┌────────

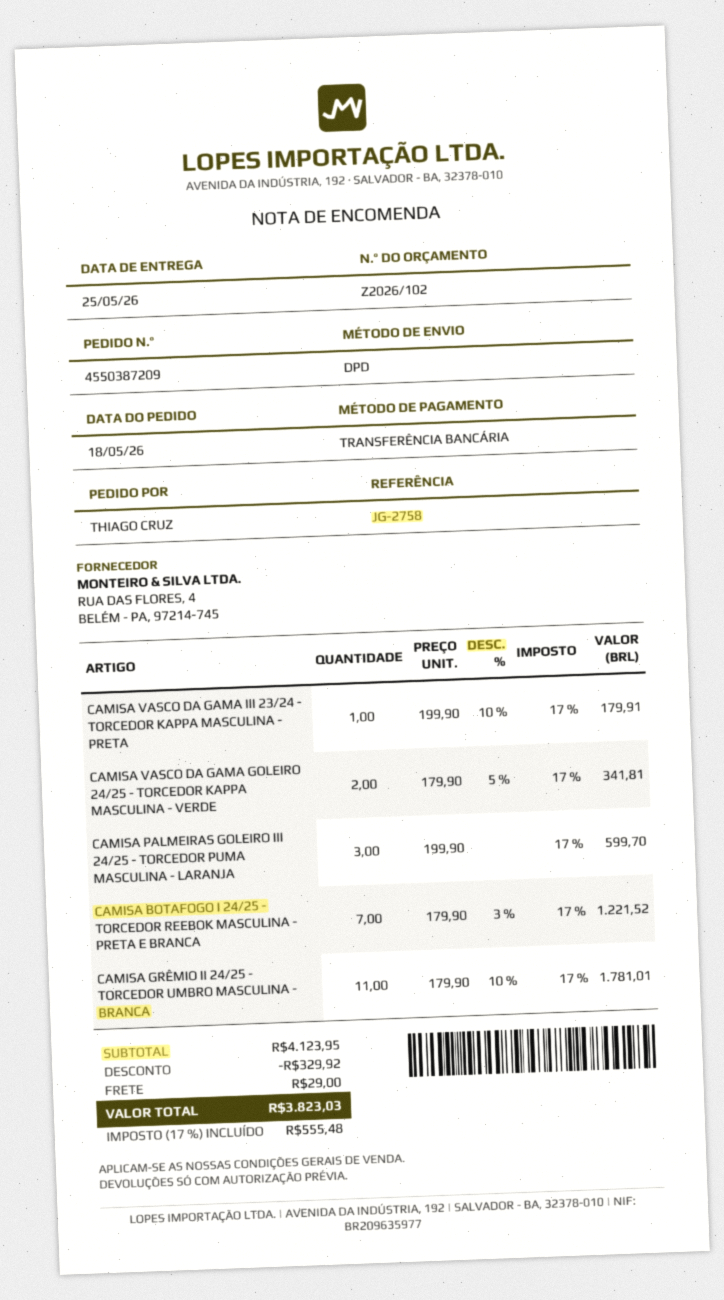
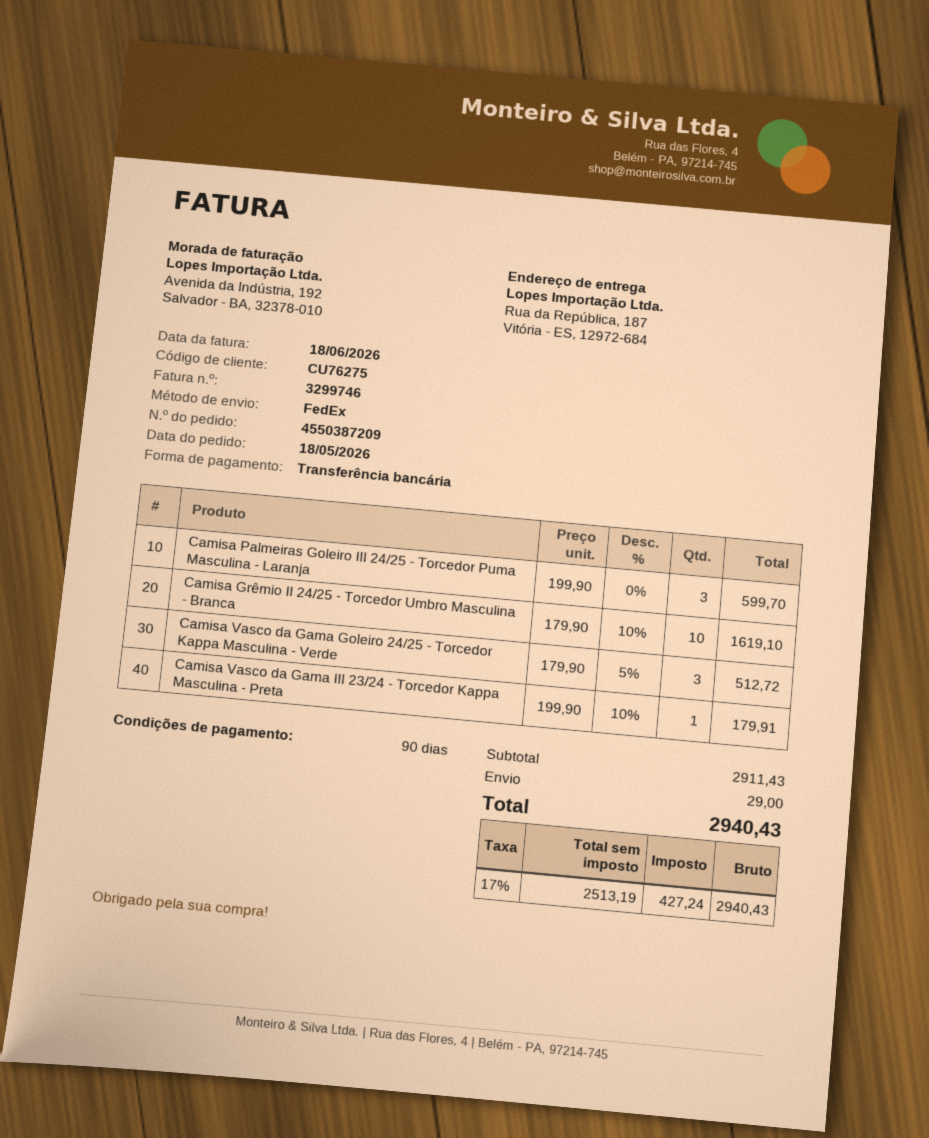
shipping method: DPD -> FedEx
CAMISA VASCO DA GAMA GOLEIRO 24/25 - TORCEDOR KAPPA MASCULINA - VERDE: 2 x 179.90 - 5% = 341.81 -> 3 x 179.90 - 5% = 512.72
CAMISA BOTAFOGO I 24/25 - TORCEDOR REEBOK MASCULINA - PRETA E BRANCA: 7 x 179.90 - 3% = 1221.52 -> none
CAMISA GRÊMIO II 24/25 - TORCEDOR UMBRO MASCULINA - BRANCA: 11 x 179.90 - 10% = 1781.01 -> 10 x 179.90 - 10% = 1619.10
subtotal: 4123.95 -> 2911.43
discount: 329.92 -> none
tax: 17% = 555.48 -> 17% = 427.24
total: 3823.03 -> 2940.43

└────────

Task requirements: Print the records above exactly as they stand, but leave out the pictures.

Solution for this exercise:
shipping method: DPD -> FedEx
CAMISA VASCO DA GAMA GOLEIRO 24/25 - TORCEDOR KAPPA MASCULINA - VERDE: 2 x 179.90 - 5% = 341.81 -> 3 x 179.90 - 5% = 512.72
CAMISA BOTAFOGO I 24/25 - TORCEDOR REEBOK MASCULINA - PRETA E BRANCA: 7 x 179.90 - 3% = 1221.52 -> none
CAMISA GRÊMIO II 24/25 - TORCEDOR UMBRO MASCULINA - BRANCA: 11 x 179.90 - 10% = 1781.01 -> 10 x 179.90 - 10% = 1619.10
subtotal: 4123.95 -> 2911.43
discount: 329.92 -> none
tax: 17% = 555.48 -> 17% = 427.24
total: 3823.03 -> 2940.43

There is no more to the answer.